API Gateway#

If L7 already routes by URL and handles SSL — what does an API Gateway add?

An API Gateway is an L7 load balancer with a full set of cross-cutting concerns built on top — auth, rate limiting, transformation, analytics. It's the single front door to your entire backend.

L7 Load Balancer vs API Gateway#

Both operate at Layer 7. Both decrypt HTTPS. Both route by URL. The difference is responsibility.

Responsibility	L7 Load Balancer	API Gateway
TLS termination	✓	✓
URL-based routing	✓	✓
Header/cookie routing	✓	✓
Health checks	✓	✓
Authentication	✗	✓
Rate limiting	✗	✓
Request transformation	✗	✓
API versioning	✗	✓
Analytics per endpoint	✗	✓

Every API Gateway is an L7 load balancer. Not every L7 load balancer is an API Gateway.

AWS ALB is a pure L7 LB — routes traffic, terminates SSL, nothing more. Kong, AWS API Gateway, Apigee — same routing plus auth, rate limiting, analytics.

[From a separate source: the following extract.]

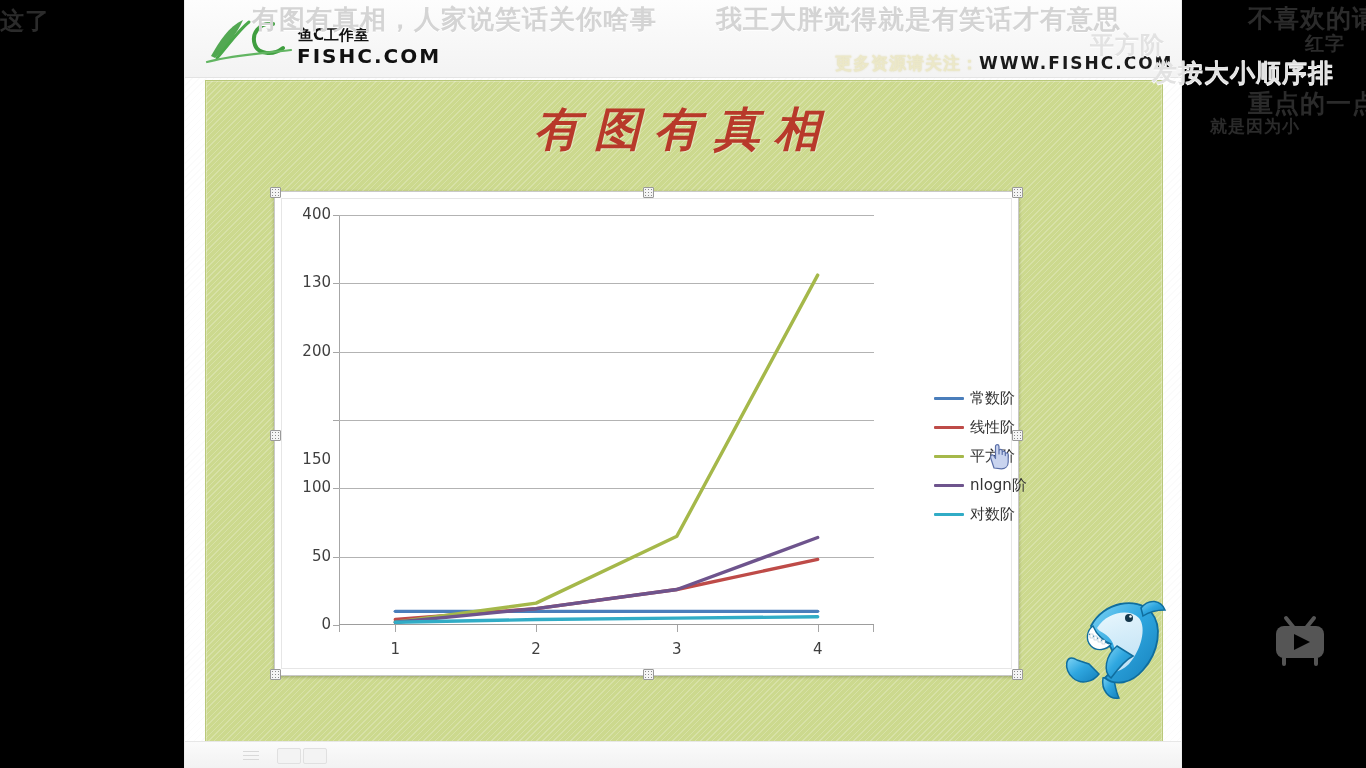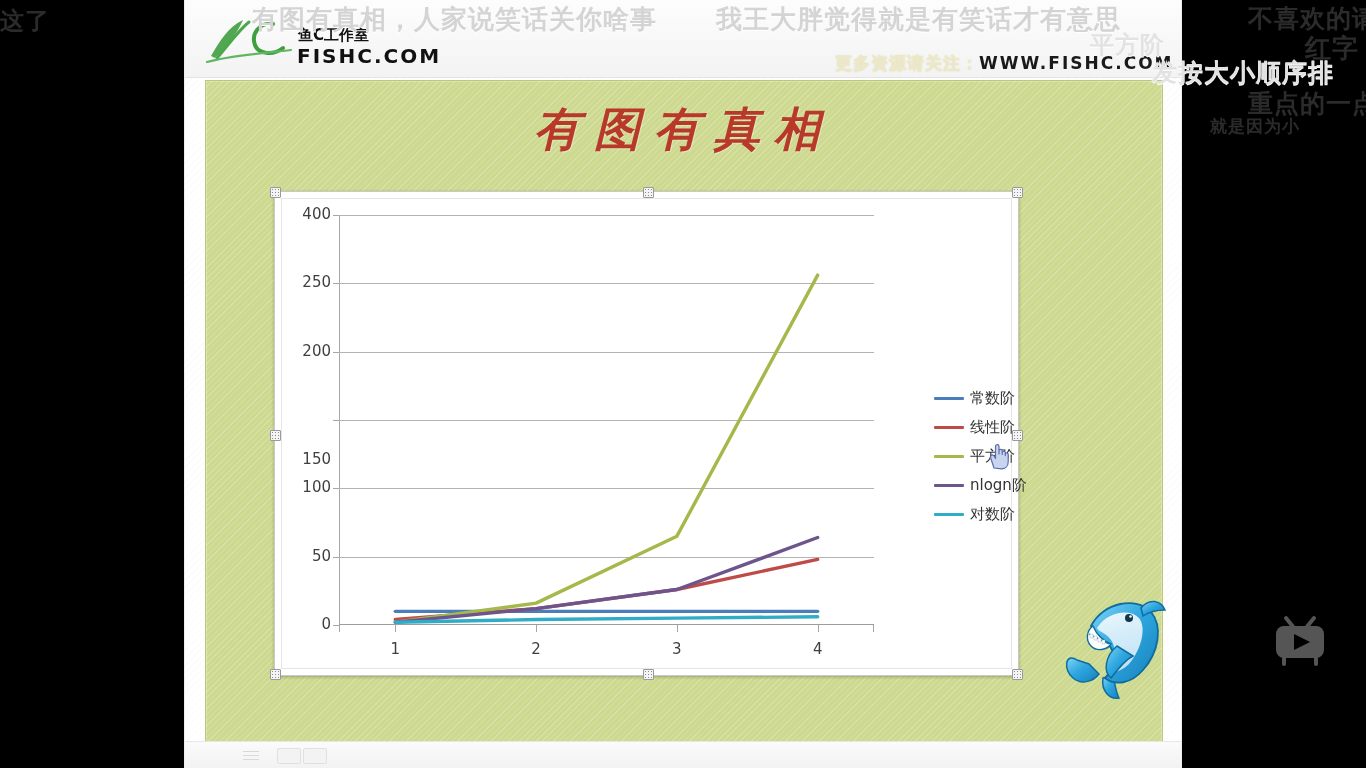"红字" div.danmaku { font-size: 26px -> 19px }
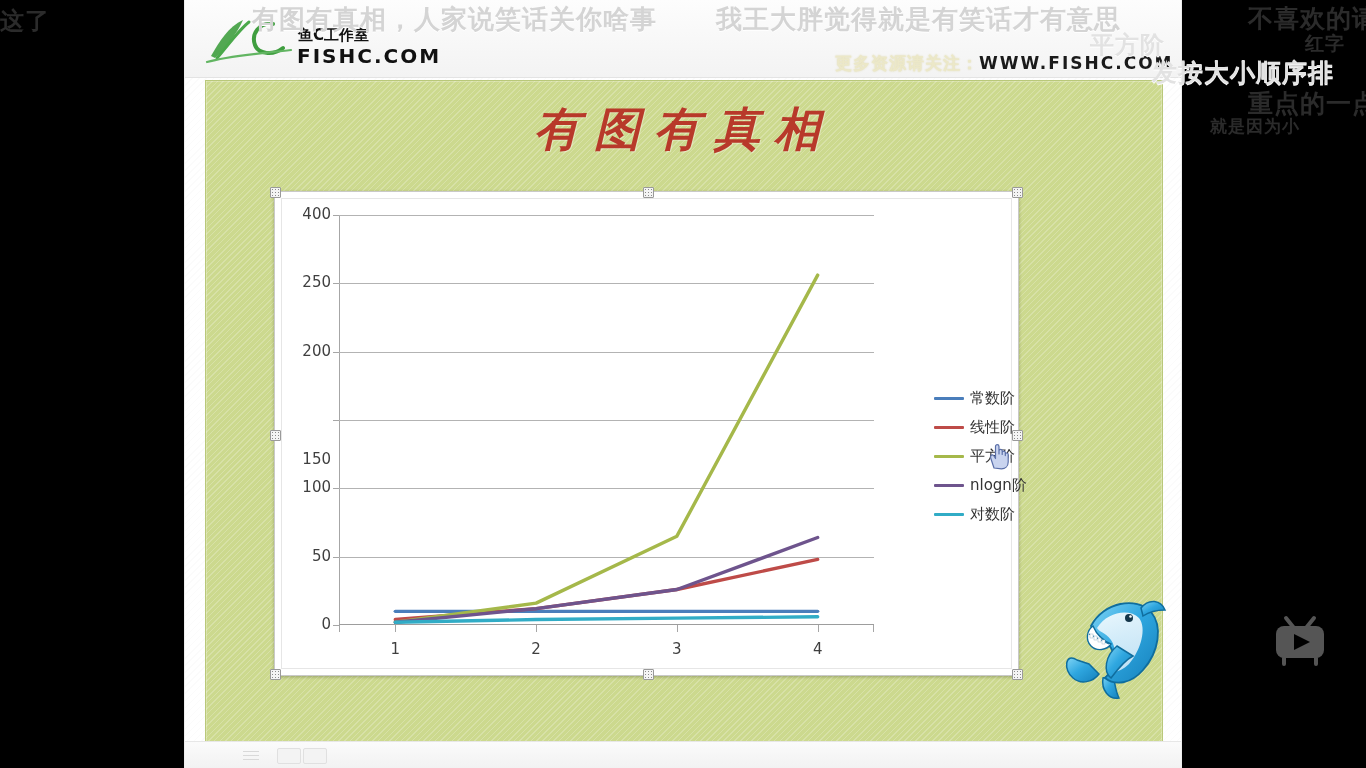"250" div.ytick-label { text: 250 -> 130 }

API Gateway Is Itself a Service — How It Scales#

This is the part most explanations skip. The API Gateway is just software running on servers. At scale — millions of requests per second — one gateway instance is not enough. You need a cluster of gateway instances.

But if you have 10 gateway instances, who decides which gateway instance handles each incoming request?

You need something in front of the API Gateway.

Client
  ↓
L4 NLB  ←  distributes TCP connections across gateway instances
  ↓
API Gateway cluster (10+ instances)
  ↓           ↓           ↓
Service A   Service B   Service C
(pool)      (pool)      (pool)
  ↓           ↓           ↓
Internal LB  Internal LB  Internal LB  ←  picks which SERVER within each service

Why L4 in front of the API Gateway, not L7?

The API Gateway IS the L7 layer — it decrypts HTTPS and reads the request. Putting another L7 load balancer in front would mean decrypting HTTPS twice. Double the overhead, double the certificates to manage. Pointless.

L4 in front is just fast TCP forwarding across gateway instances — no decryption, no parsing. The gateway handles all the HTTP intelligence.

Why internal load balancers after the gateway?

The gateway decides which service to route to. But each service runs on multiple servers. The internal LB (or service discovery) picks which server within that service. Two distinct decisions, two distinct layers.

The Three-Layer Architecture#

flowchart TD
    Client["Client<br/>Mobile App / Browser"]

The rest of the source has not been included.